**Exercise aim:** All entries below need to be written out exactly, but without their pictures.

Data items
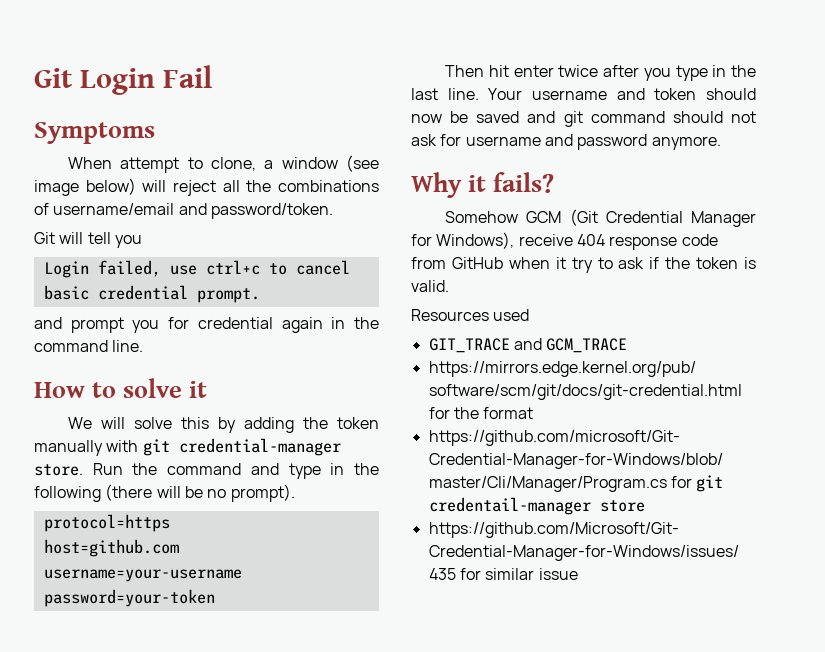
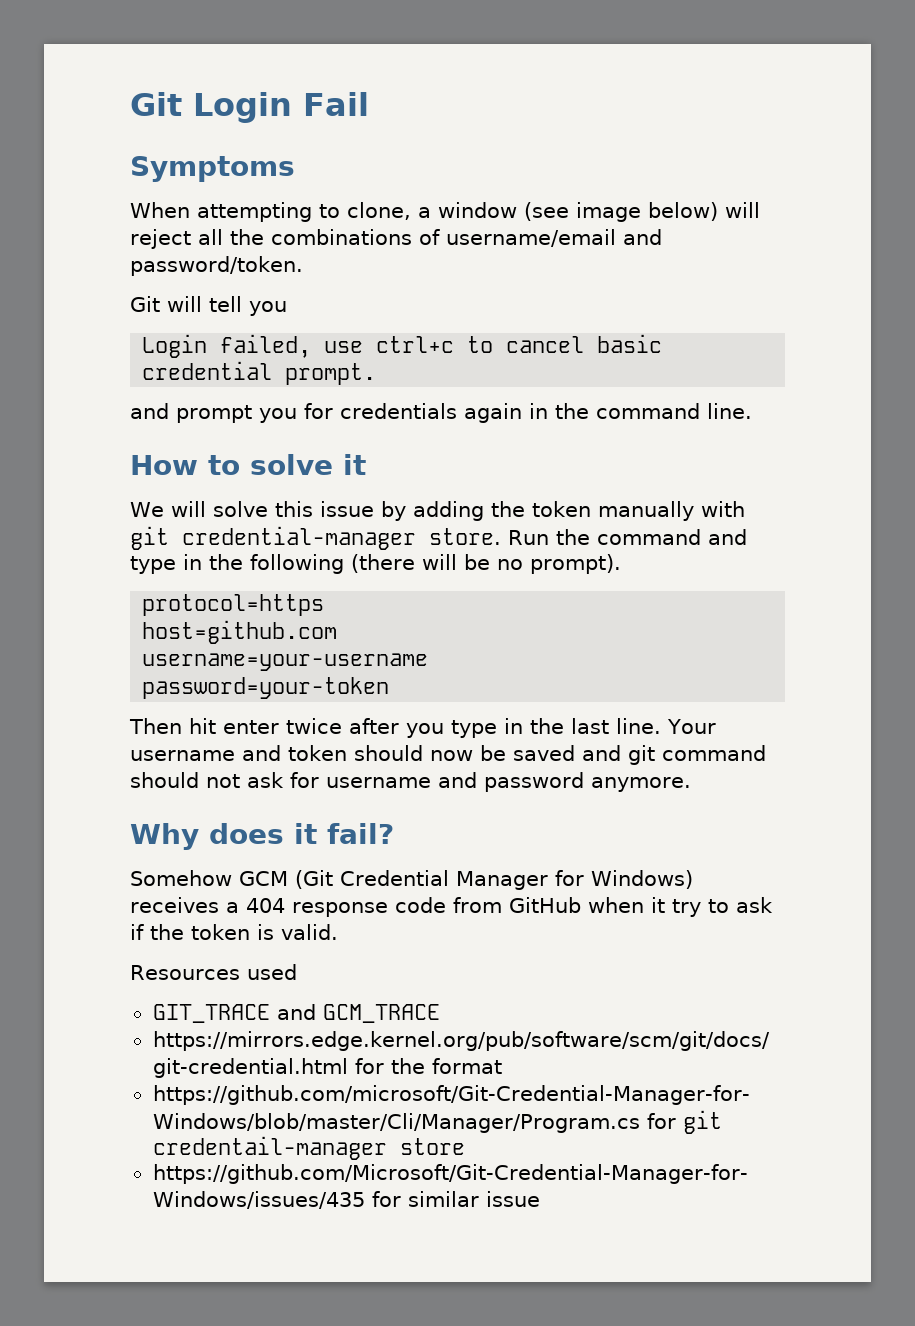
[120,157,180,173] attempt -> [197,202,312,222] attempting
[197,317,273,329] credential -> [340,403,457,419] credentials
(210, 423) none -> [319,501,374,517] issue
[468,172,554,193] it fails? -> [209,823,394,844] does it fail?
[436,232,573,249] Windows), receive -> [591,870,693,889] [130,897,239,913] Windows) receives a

**Output for this exercise:**
[120,157,180,173] attempt -> [197,202,312,222] attempting
[197,317,273,329] credential -> [340,403,457,419] credentials
(210, 423) none -> [319,501,374,517] issue
[468,172,554,193] it fails? -> [209,823,394,844] does it fail?
[436,232,573,249] Windows), receive -> [591,870,693,889] [130,897,239,913] Windows) receives a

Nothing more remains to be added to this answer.